**WHAT YOU WILL DO**
Pull every line with "span" from the data.

**DATA LISTING**
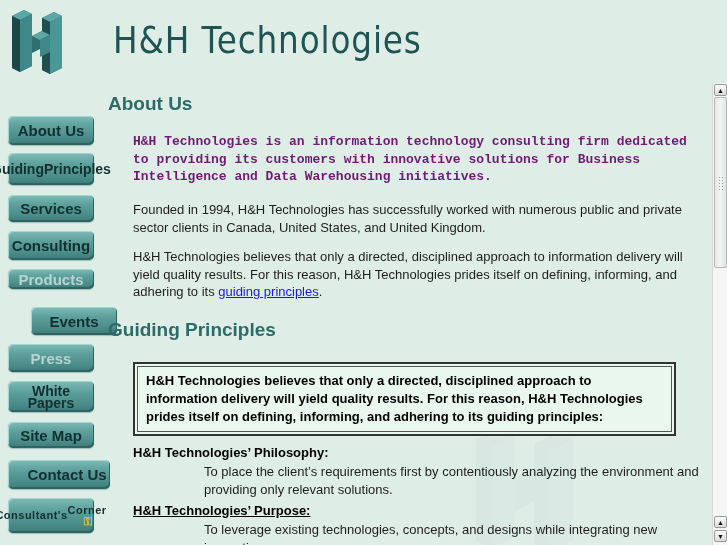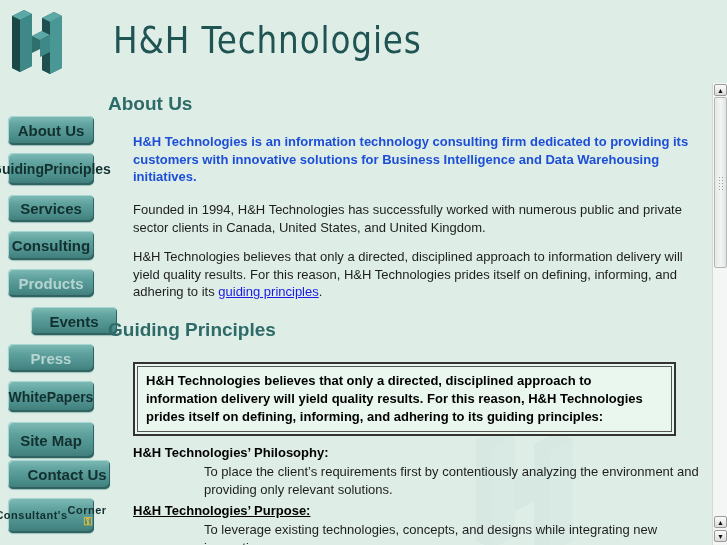--- a/index.html
+++ b/index.html
@@ -35,7 +35,7 @@
     .watermark { position: absolute; left: 362px; top: 338px; width: 140px; height: 140px; opacity: 0.5; }
     h2 { margin: 0; font-size: 19px; color: #2e6b68; font-weight: bold; position: absolute; left: 0; }
     .p { position: absolute; left: 25px; width: 570px; font-size: 13px; line-height: 17.5px; color: #1e1e1e; margin: 0; }
-    .p.bold { font-weight: bold; color: #1d4ed8; }
+    .p.bold { font-weight: bold; color: #701a75; font-family: Liberation Mono, monospace; }
     .p a { color: #1a1ae6; text-decoration: underline; }
     .quote-box {
       position: absolute; left: 25px; top: 276px; width: 535px; height: 66px;

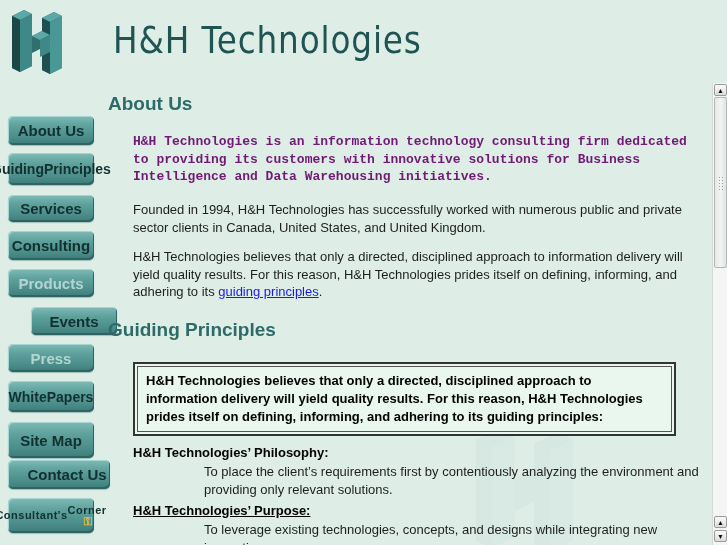--- a/index.html
+++ b/index.html
@@ -84,7 +84,7 @@
   <div class="nav-btn" style="top:231px;height:29px;">
       <span>Consulting</span>
     </div>
-  <div class="nav-btn dim" style="top:269px;height:28px;">
+  <div class="nav-btn dim" style="top:269px;height:20px;">
       <span>Products</span>
     </div>
   <div class="nav-btn" style="top:307px;height:28px;margin-left:23px;">

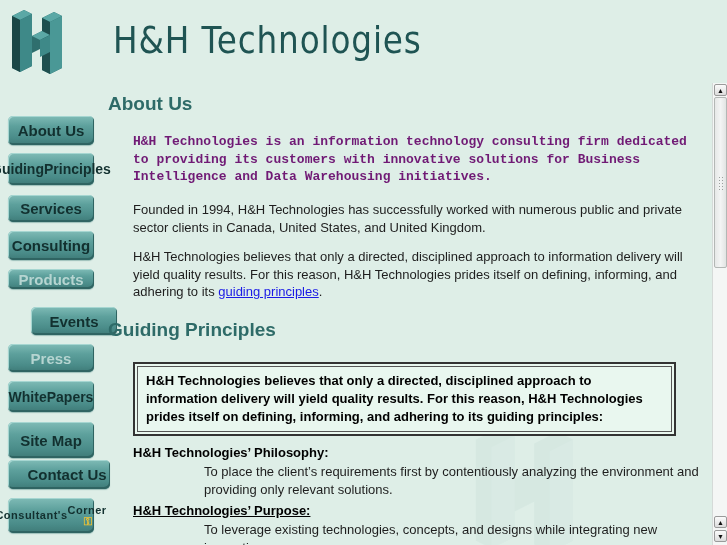--- a/index.html
+++ b/index.html
@@ -93,7 +93,7 @@
   <div class="nav-btn dim" style="top:344px;height:28px;">
       <span>Press</span>
     </div>
-  <div class="nav-btn two-line" style="top:381px;height:31px;flex-direction:row;">
+  <div class="nav-btn two-line" style="top:381px;height:31px;flex-direction:column;">
       <span>White</span>
       <span>Papers</span>
     </div>

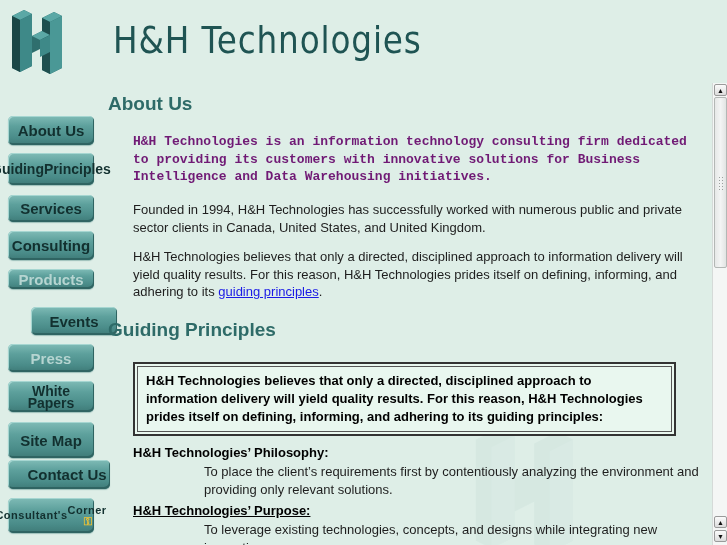--- a/index.html
+++ b/index.html
@@ -97,7 +97,7 @@
       <span>White</span>
       <span>Papers</span>
     </div>
-  <div class="nav-btn" style="top:422px;height:36px;">
+  <div class="nav-btn" style="top:422px;height:26px;">
       <span>Site Map</span>
     </div>
   <div class="nav-btn" style="top:460px;height:29px;padding-left:16px;">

**ANSWER**
       <span>Consulting</span>
       <span>Products</span>
       <span>Press</span>
       <span>White</span>
       <span>Papers</span>
       <span>White</span>
       <span>Papers</span>
       <span>Site Map</span>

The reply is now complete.